Transformação gênica baseada em vetor cromossômico artificial bacteriano binário em plantas de Arabidopsis: uma técnica para gerar plantas transgênicas com inserção de cópia única

1. Arabidopsis Transformação

1. Prepare as plantas de Arabidopsis para a transformação.
   1. Cultive plantas Arabidopsis em uma estufa ou câmara de crescimento climatizada até que estejam florescendo (12 vasos com 9 plantas cada por imersão).
   2. Prenda os primeiros parafusos para permitir que mais parafusos secundários surjam. As plantas estão prontas para mergulhar 4–6 dias após o corte, quando as plantas têm muitas cabeças de flores imaturas e poucas sílicas fertilizadas.
2. Imersão floral
   1. Mergulhe as inflorescências por 5 a 10 segundos em suspensão de Agrobacterium carregando T-DNA clonado com cromossomo artificial bacteriano binário ou BIBAC. Use agitação suave.

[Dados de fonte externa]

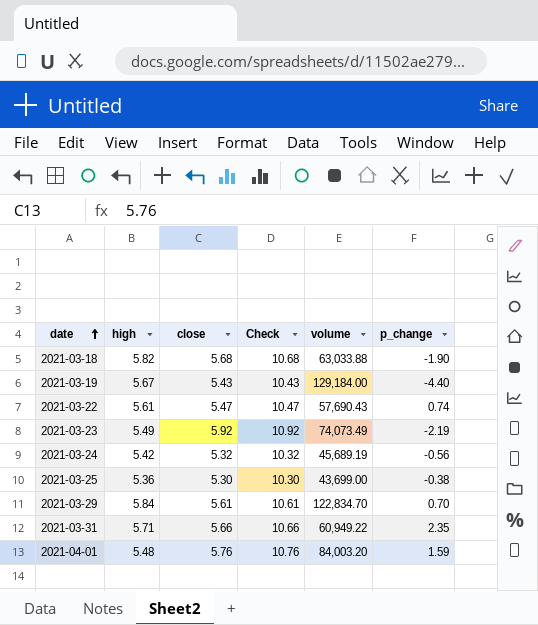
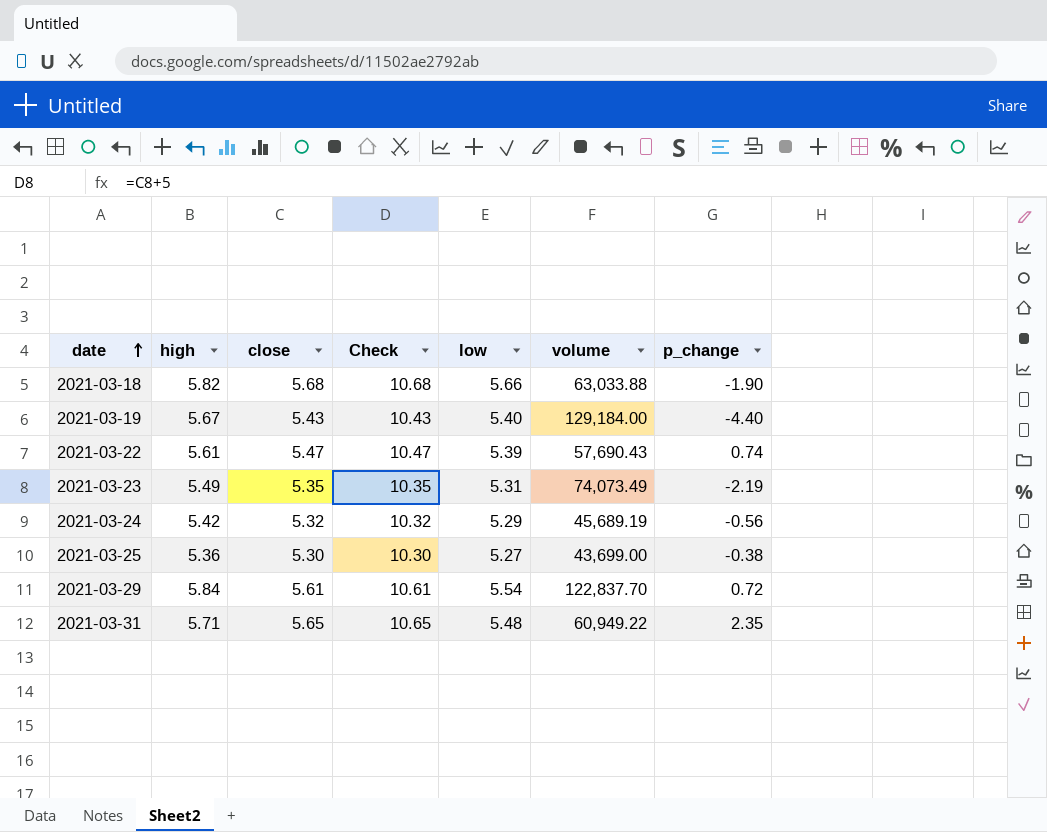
column low | position: none -> 5
row 2021-04-01: 5.48 | 5.76 | 10.76 | 84,003.20 | 1.59 -> none
2021-03-23 | close: 5.92 -> 5.35
2021-03-23 | Check: 10.92 -> 10.35
2021-03-29 | volume: 122,834.70 -> 122,837.70
2021-03-29 | p_change: 0.70 -> 0.72
2021-03-31 | close: 5.66 -> 5.65
2021-03-31 | Check: 10.66 -> 10.65

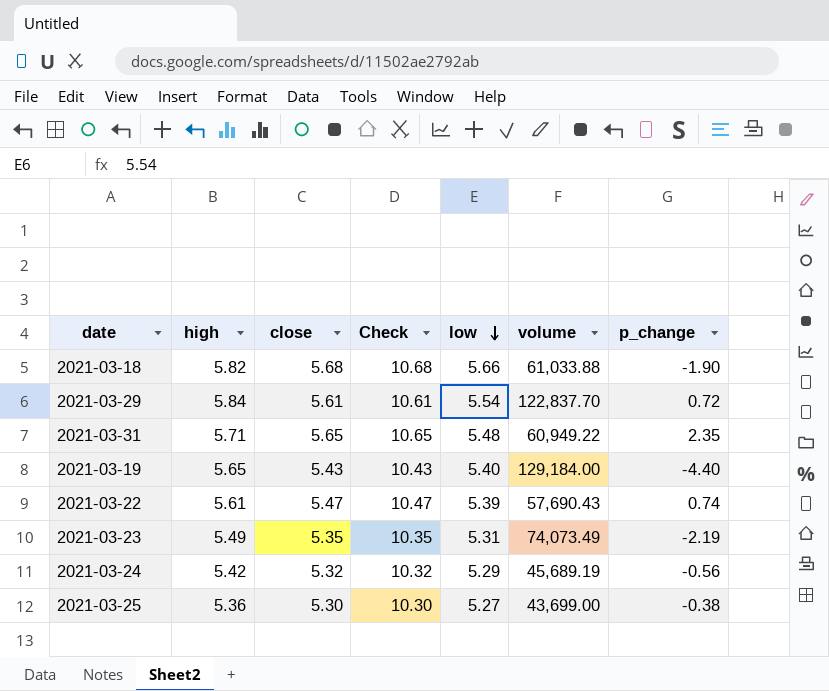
row order: date ascending -> low descending
2021-03-18 | volume: 63,033.88 -> 61,033.88
2021-03-19 | high: 5.67 -> 5.65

   2. Enrole as partes acima do solo das plantas em filme plástico para manter a umidade alta e cubra os vasos com uma caixa para manter as plantas no escuro. Incube as plantas por 2 dias em uma estufa/câmara de crescimento.

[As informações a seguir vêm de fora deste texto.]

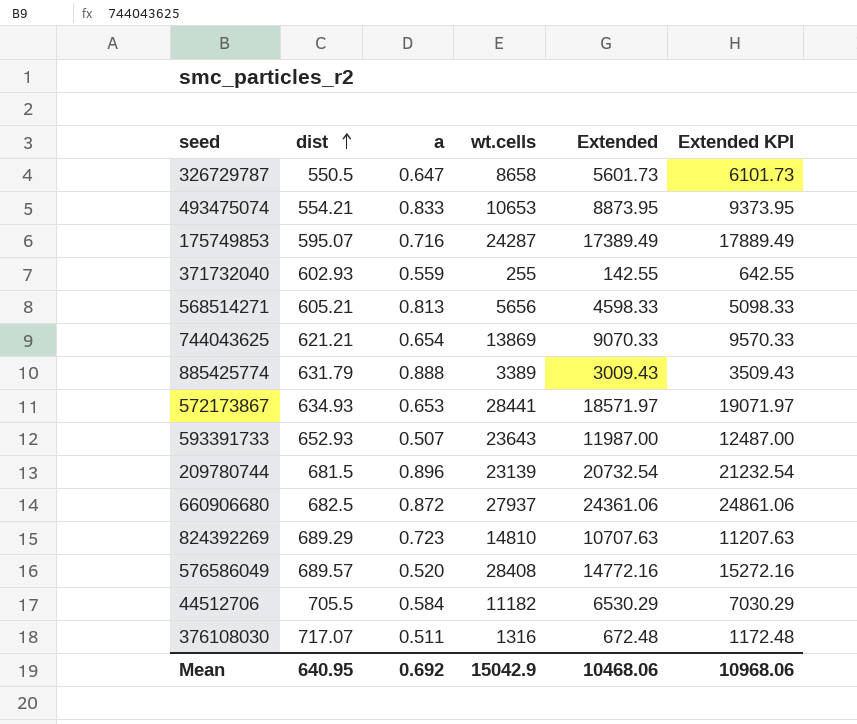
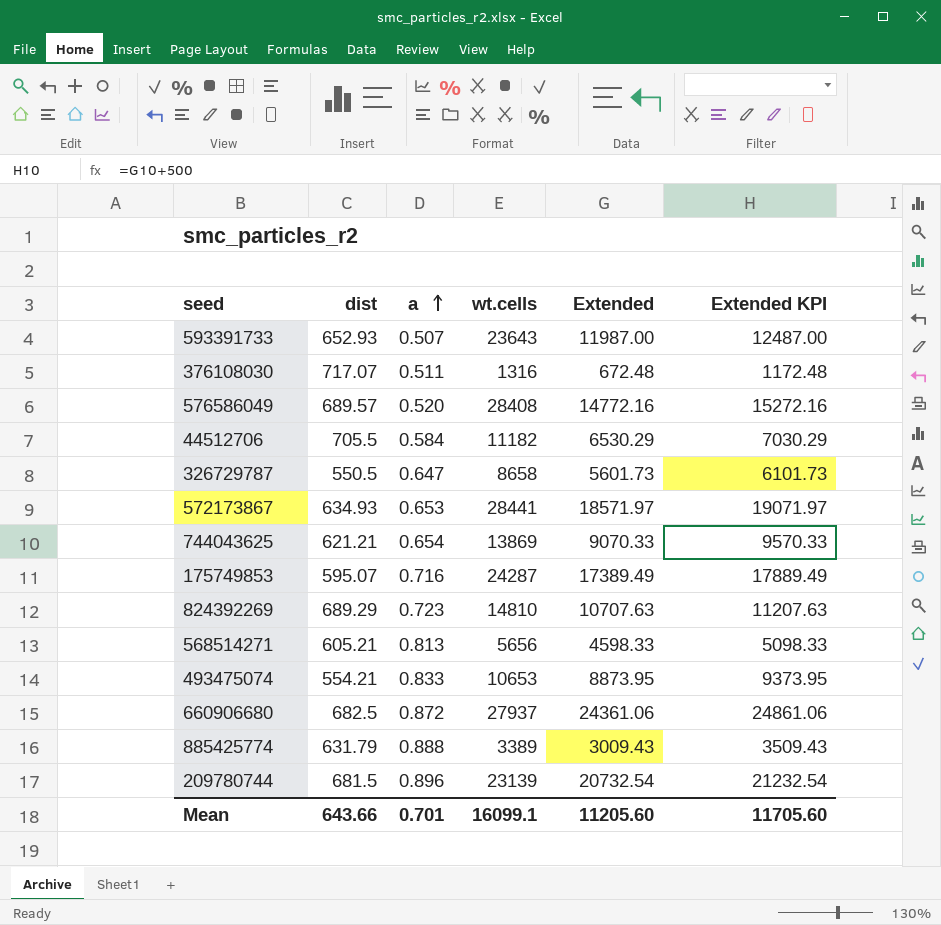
row order: dist ascending -> a ascending
row 371732040: 602.93 | 0.559 | 255 | 142.55 | 642.55 -> none
Mean | dist: 640.95 -> 643.66
Mean | a: 0.692 -> 0.701
Mean | wt.cells: 15042.9 -> 16099.1
Mean | Extended: 10468.06 -> 11205.60
Mean | Extended KPI: 10968.06 -> 11705.60

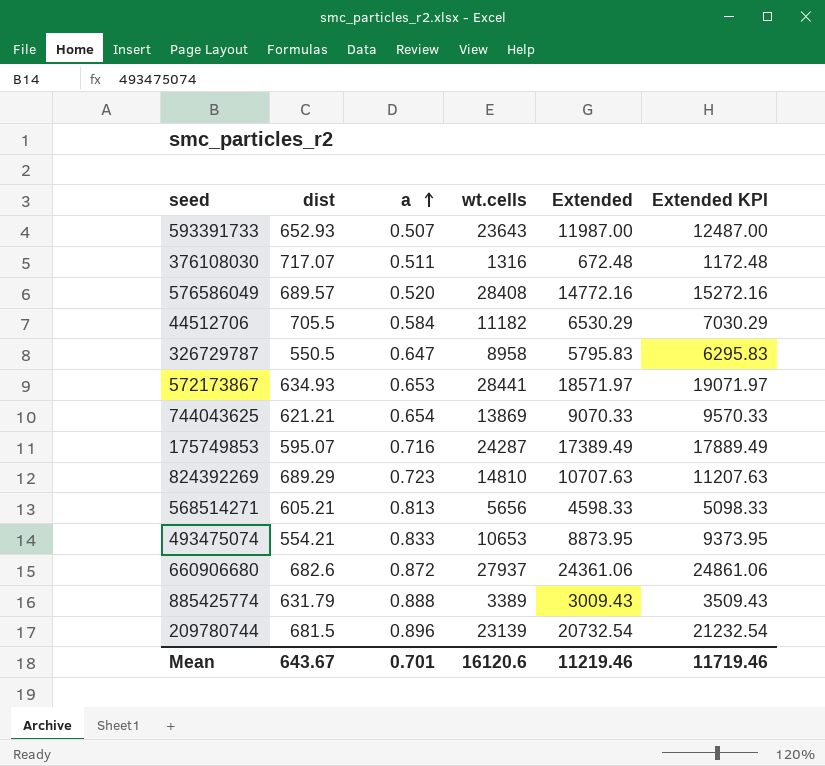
326729787 | wt.cells: 8658 -> 8958
326729787 | Extended: 5601.73 -> 5795.83
326729787 | Extended KPI: 6101.73 -> 6295.83
660906680 | dist: 682.5 -> 682.6
Mean | dist: 643.66 -> 643.67
Mean | wt.cells: 16099.1 -> 16120.6
Mean | Extended: 11205.60 -> 11219.46
Mean | Extended KPI: 11705.60 -> 11719.46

   3. Remova a caixa e o filme plástico e cultive as plantas até a maturidade em uma estufa/câmara de crescimento.
      nota: Para aumentar a eficiência da transformação, as mesmas plantas podem ser mergulhadas novamente 7 dias após a primeira imersão.
   4. Colha as sementes. Agrupar e analisar as sementes (T1) de plantas, transformadas com o mesmo construto, como um único conjunto.
3. Rastreie as plantas transgénicas.
   1. Para rastrear plantas transgênicas transformadas com um derivado pBIBAC-RFP-GW, analise as sementes usando microscopia de fluorescência. Para detectar a expressão de DsRed em tegumentos, imagine as sementes com uma excitação de 560 nm e emissão de 600–650 nm. Separe as sementes fluorescentes das não fluorescentes usando uma pinça.
   2. Para rastrear plantas transgênicas transformadas com um derivado pBIBAC-BAR-GW, semeie as sementes em bandejas cheias de solo (~ 2.500 sementes / 0,1 m²). Para garantir uma distribuição uniforme das sementes em bandejas, suspenda as sementes em ágar 0,1% em meio Murashige Skoog 0,5x (MS) e espalhe as sementes usando uma pipeta de 1 mL.
      nota: Para estimular as sementes a germinar de forma síncrona, incubar as sementes durante pelo menos 2 dias a 4 °C. Isso pode ser feito antes ou depois de semear as sementes.
      1. Pulverize as mudas com solução de glufosinato-amônio a 0,5% 2 semanas e 3 semanas após a semeadura em bandejas. Use 500 mL de solução de glufosinato-amônio por 1 m².
      2. Transfira as mudas sobreviventes para vasos individuais. Uma imagem típica de uma bandeja com mudas antes e depois (segundo) do tratamento com glufosinato-amônio é mostrada na Figura 1.
      3. Analise as plantas resistentes ao glufosinato-amônio por PCR para a presença do construto de interesse.
         1. Isole o DNA genômico da planta para PCR.

Figura 1: Bandeja preenchida com mudas de Arabidopsis antes e após o tratamento com glufosinato-amônio. As plântulas que não expressam o gene bar que está presente no t-DNA pBIBAC-BAR-GW morrem após serem pulverizadas com solução de glufosinato-amônio. As fotos mostram a mesma bandeja de mudas (A) antes da pulverização com Glufosinato-amônio, 14 dias após a semeadura, e (B) 10 dias depois, após serem pulverizadas duas vezes.